The coronavirus is having an impact on divorce rates, with the lockdown causing a spike in the number of couples filing for a divorce, new figures show.

There has been a 42% rise in divorce inquiries between 23 March and mid-May, compared with the same period in 2019, according to the figures from Co-op Legal Services.

Based on the latest divorce data from the Office for National Statistics (ONS), this could mean an extra 38,346 couples could be calling it a day in 2020.

Therefore, the property market could see a boost of 38,346 homes entering the market if these additional divorces lead to the sale of the family home.

With the current average UK house price at £243,809, the addition of divorce properties hitting the market could total over £9.34bn ($11.85bn) in transactions for the property market, according to research from estate agent Barrows and Forrester.

READ MORE: UK house prices drop for a third month but demand picks up

This would provide a much needed boost to the industry which saw market activity slow to a trickle for much of the lockdown as the UK government urged against house moves, with many estate agents shutting their doors with physical viewings and valuations off the cards.

The coronavirus sparked the biggest monthly fall in UK house prices since 2009, according to lender Nationwide’s closely followed house price index.

Divorce property could lift property stock and keep prices up amid a considerable increase in buyer demand since the industry lockdown was lifted in May.

James Forrester, managing director of Barrows and Forrester, said: “Unfortunately, divorce is an inevitable aspect of modern day life and one that has been exacerbated as a result of a lengthy lockdown at home with our significant other.

“It’s also one of three influences that regularly see properties come to market, along with death and debt, as couples look to divvy up their existing assets in order to move on in life.

“Of course, not all married couples will own their home and not all of them will opt to sell it on, with some using it as collateral within the divorce proceedings. However, many will take this route and with such a notable spike in the number of divorces, it’s very likely we will see a boost in the amount of stock reaching the market, and the value of homes sold.

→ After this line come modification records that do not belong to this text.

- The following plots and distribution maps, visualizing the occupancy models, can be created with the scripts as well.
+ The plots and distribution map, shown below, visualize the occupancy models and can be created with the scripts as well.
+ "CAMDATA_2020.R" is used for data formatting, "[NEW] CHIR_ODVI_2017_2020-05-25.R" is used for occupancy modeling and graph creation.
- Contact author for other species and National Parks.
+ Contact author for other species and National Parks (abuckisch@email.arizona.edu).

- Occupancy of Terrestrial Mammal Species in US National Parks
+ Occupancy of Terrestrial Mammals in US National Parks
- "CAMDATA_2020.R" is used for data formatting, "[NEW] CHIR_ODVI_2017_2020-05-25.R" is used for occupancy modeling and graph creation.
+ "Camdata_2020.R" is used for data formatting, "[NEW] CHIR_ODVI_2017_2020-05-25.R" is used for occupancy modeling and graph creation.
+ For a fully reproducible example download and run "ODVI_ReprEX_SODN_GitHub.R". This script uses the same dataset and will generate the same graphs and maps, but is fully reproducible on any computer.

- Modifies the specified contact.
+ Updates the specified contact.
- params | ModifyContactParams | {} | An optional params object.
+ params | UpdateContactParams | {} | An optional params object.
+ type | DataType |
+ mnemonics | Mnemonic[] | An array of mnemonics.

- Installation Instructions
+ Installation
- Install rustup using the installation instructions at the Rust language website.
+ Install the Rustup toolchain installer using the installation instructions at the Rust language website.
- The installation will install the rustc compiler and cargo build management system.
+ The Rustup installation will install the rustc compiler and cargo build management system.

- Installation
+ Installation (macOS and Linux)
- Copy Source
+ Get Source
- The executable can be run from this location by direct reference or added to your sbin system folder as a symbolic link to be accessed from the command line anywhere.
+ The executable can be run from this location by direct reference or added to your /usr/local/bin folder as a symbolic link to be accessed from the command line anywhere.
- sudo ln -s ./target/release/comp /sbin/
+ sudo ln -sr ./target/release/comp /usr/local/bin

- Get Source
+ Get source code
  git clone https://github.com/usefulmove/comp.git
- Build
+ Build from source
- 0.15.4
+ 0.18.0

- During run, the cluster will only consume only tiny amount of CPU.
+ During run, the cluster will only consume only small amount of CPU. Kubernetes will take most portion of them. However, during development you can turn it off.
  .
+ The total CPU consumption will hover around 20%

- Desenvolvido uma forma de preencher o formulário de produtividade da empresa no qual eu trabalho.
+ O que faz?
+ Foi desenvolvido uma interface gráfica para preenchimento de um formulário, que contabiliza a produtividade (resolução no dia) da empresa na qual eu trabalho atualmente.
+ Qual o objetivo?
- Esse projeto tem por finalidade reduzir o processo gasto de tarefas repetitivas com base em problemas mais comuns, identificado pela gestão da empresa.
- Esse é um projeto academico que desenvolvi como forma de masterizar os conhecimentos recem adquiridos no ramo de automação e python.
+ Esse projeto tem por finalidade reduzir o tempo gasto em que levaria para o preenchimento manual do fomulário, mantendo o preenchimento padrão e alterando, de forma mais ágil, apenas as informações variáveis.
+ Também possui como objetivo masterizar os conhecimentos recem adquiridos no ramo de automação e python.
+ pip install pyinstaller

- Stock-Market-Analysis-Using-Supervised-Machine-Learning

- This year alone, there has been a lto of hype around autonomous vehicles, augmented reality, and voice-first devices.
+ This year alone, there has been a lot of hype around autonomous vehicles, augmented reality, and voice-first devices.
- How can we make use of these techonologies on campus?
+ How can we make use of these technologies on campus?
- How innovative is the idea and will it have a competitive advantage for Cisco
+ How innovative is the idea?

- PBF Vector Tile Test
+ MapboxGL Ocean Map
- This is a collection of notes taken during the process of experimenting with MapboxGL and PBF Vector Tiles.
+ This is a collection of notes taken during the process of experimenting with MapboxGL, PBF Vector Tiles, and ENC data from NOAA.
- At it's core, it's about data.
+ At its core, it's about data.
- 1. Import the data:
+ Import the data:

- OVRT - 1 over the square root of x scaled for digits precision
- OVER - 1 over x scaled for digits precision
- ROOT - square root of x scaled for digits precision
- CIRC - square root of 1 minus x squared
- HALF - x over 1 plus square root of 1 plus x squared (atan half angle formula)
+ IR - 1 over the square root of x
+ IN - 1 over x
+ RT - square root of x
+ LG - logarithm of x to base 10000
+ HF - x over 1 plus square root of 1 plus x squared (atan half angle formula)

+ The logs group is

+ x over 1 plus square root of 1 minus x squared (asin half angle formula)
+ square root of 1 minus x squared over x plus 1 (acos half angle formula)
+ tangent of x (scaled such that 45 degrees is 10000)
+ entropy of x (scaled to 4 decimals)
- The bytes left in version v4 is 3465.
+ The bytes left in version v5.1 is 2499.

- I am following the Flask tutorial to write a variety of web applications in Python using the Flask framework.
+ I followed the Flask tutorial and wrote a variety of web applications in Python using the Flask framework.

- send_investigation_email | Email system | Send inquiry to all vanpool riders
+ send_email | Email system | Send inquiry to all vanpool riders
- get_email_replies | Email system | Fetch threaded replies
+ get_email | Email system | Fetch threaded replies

READ MORE: Taylor Wimpey reports surge of buyers' interest in new homes

“The one positive of this is that we’ve seen a huge uplift in buyer demand since the property industry reopened last month but a continued hesitance by some sellers to list and this stock boost should help meet this demand while helping keep house prices buoyant.”

The figures come after property website Rightmove reported a surge in demand for rental properties in May, saying that relationship breakdowns were partly responsible for the rise.